Barbara Jeanne Fields

When virtually the whole of a society, including supposedly thoughtful, educated, intelligent persons, commits itself to belief in propositions that collapse into absurdity upon the slightest examination, the reason is not hallucination or delusion or even simple hypocrisy; rather, it is ideology. And ideology is impossible for anyone to analyse rationally who remains trapped on its terrain. That is why race still proves so hard for historians to deal with historically, rather than in terms of metaphysics, religion or socio- (that is, pseudo-) biology.

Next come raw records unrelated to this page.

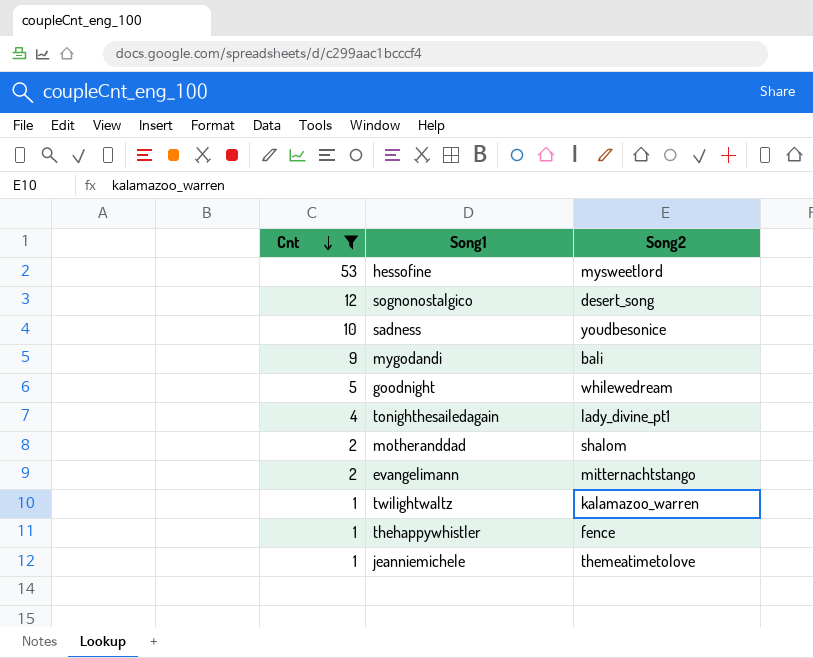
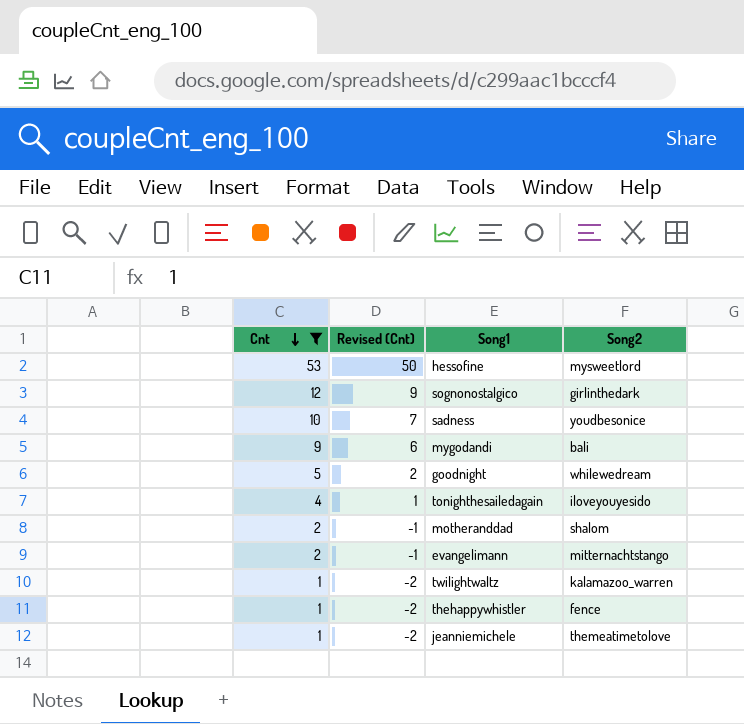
column Revised (Cnt) | formula: none -> [Cnt] - 3
sognonostalgico | Song2: desert_song -> girlinthedark
tonighthesailedagain | Song2: lady_divine_pt1 -> iloveyouyesido

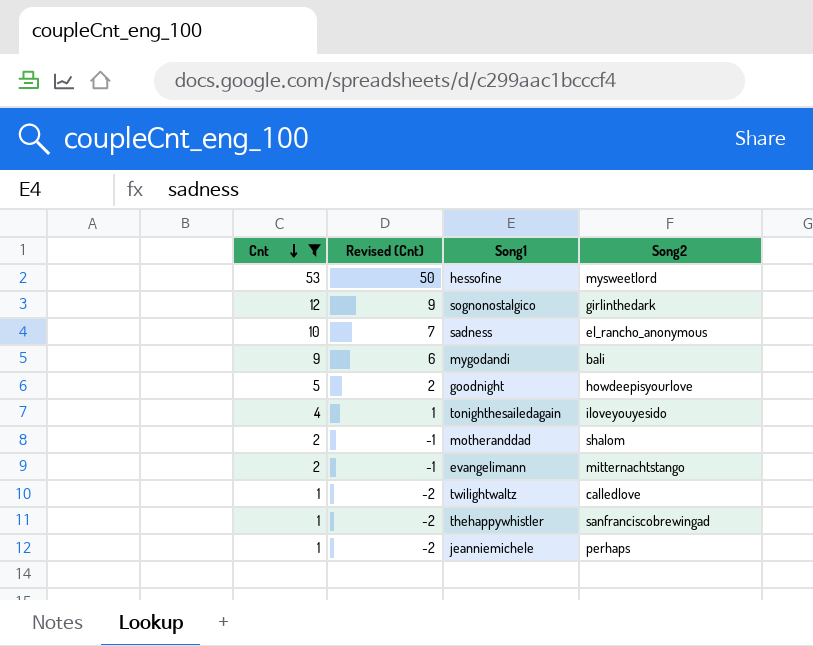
sadness | Song2: youdbesonice -> el_rancho_anonymous
goodnight | Song2: whilewedream -> howdeepisyourlove
twilightwaltz | Song2: kalamazoo_warren -> calledlove
thehappywhistler | Song2: fence -> sanfranciscobrewingad
jeanniemichele | Song2: themeatimetolove -> perhaps

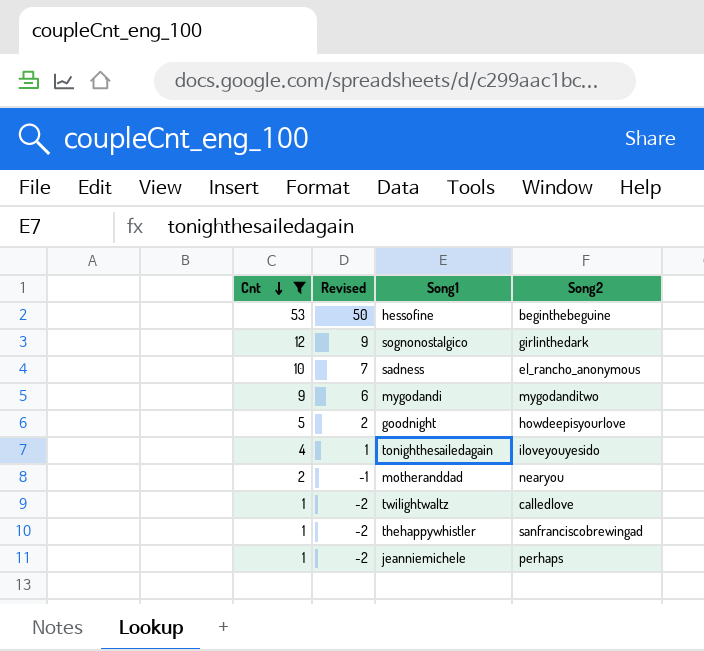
column name: Revised (Cnt) -> Revised
row evangelimann: 2 | -1 | mitternachtstango -> none
hessofine | Song2: mysweetlord -> beginthebeguine
mygodandi | Song2: bali -> mygodanditwo
motheranddad | Song2: shalom -> nearyou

Nothing so well illustrates that impossibility as the conviction among otherwise sensible scholars that race "explains" historical phenomena; specifically, that it explains why people of African descent have been set apart for treatment different from that accorded to others. But *race* is just the name assigned to the phenomenon, which it no more explains than *judicial review* "explains" why the United States Supreme Court can declare acts of Congress unconstitutional, or than *Civil War* "explains" why Americans fought each other between 1861 and 1865. Only if *race* is defined as innate and natural prejudice of colour does its invocation as a historical explanation do more than repeat the question by way of answer. And there an insurmountable problem arises: since race is not genetically programmed, racial prejudice cannot be genetically programmed either but, like race itself, must arise historically. The most sophisticated of those who invoke race as a historical explanation--for example George Fredrickson and Winthrop Jordan--recognize the difficulty. The preferred solution is to suppose that, having arisen historically, race then ceases to be a historical phenomenon and becomes instead an external motor of history; according to the fatuous but widely repeated formula, it "takes on a life of its own." In other words, once historically acquired, race becomes hereditary. The shopworn metaphor thus offers camouflage for a latter-day version of Lamarckism.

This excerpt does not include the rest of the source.